Not that Legendary is breaking a sweat publicly after fighting so hard to keep things behind closed doors. “The Court of Appeals decision today decided nothing more than where Legendary’s dispute with Roy Lee and Dan Lin will be litigated,” the company’s lawyer Dale Kinsella said today after the ruling. “Irrespective of the location of the forum, Legendary is confident it will prevail on the merits of the case, for which this recent ruling has no bearing whatsoever. (UPDATE, 2:59PM - “We are pleased that the Court of Appeal has agreed with our legal and factual position,” said the three producers’ lawyer Stanton L. Stein in a statement. “We look forward to presenting our case in a court of law before a jury. We are confident the jury will find in our favor.”)
“We agree that it appears that the parties intended to memorialize in writing the terms of their oral agreement,” Ashmann-Gerst wrote today of the unsigned agreement that is at the heart of most of the case’s most recent activity. “The draft long-form agreement may have been an attempt to do so; but, respondents objected to many of the terms and expressly reserved the right to object to other terms. And, in any event, the draft long-form agreement indicated that it was not final until executed by the parties — it never was.”

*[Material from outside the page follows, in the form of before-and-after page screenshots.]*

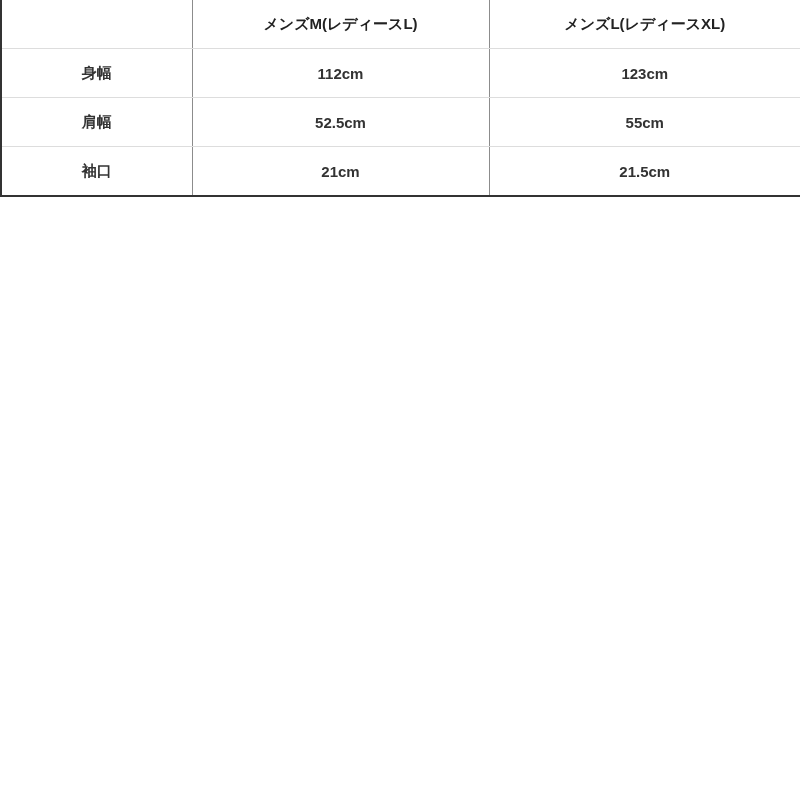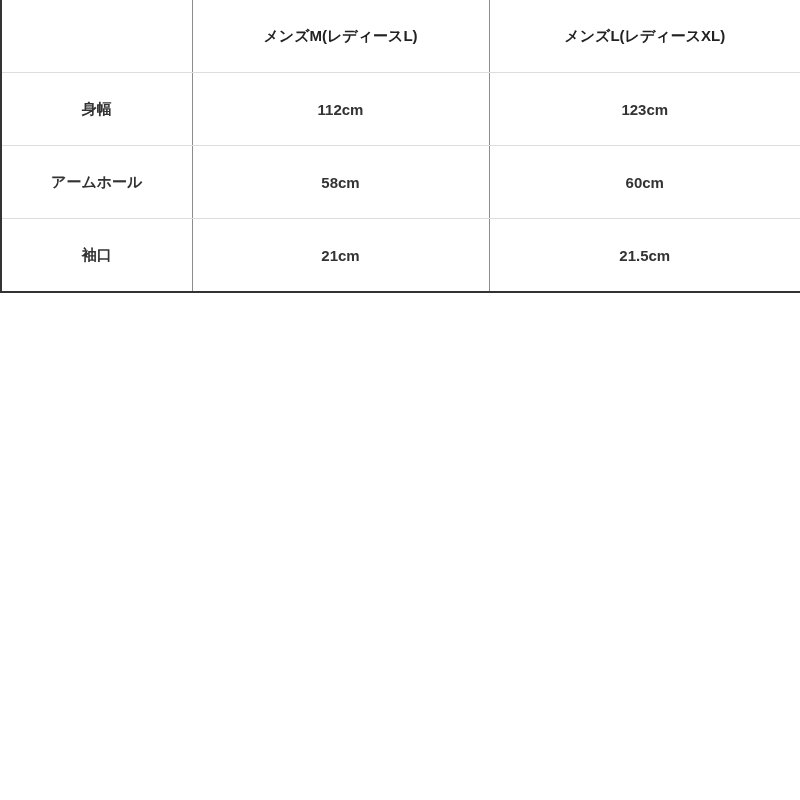"メンズM(レディースL)" table.size-table th, table.size-table td { padding: 12px -> 0 }
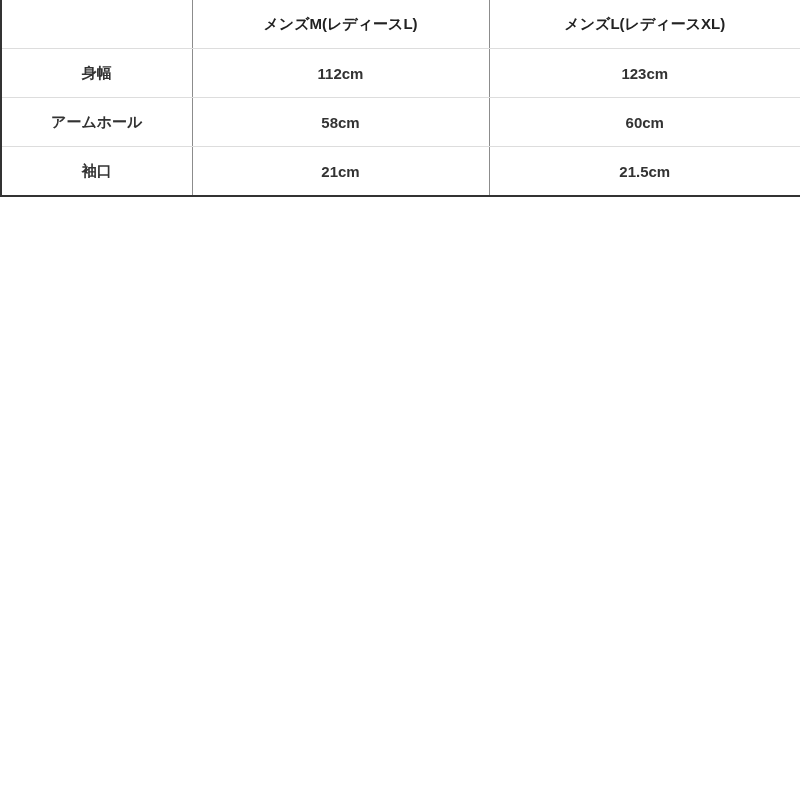"肩幅" tr { html: none -> <tr> <td>肩幅</td> <td>52.5cm</td> <td>55cm</td> </tr> }
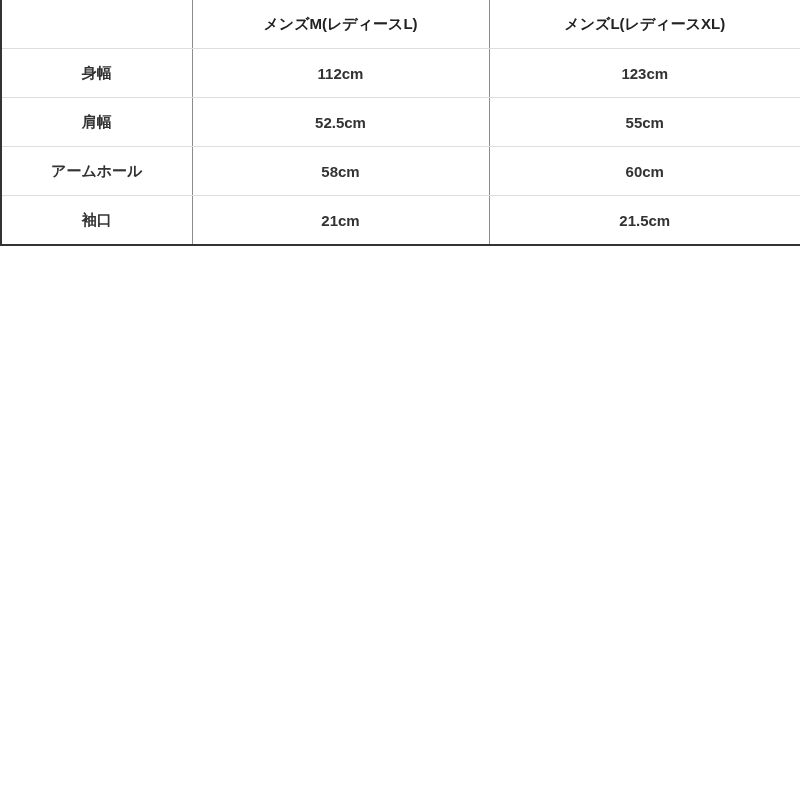"アームホール" tr { html: <tr> <td>アームホール</td> <td>58cm</td> <td>60cm</td> </tr> -> none }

In Legendary’s initial suit, filed to avert a temporary restraining order it says the producer trio threatened, the studio claimed Warner Bros lot-based Lin and Lee, as well as Davison, were brought on board in March 2010 soon after the company acquired rights to the Godzilla character from Japanese corporation Toho. Legendary’s attorneys claim the established producers had nothing to do with that deal and hence held no ownership or underlying rights to the monster or movies based on him. The producers counterclaimed January 17 and the case has grinded its way through the courts and failed mediation ever since.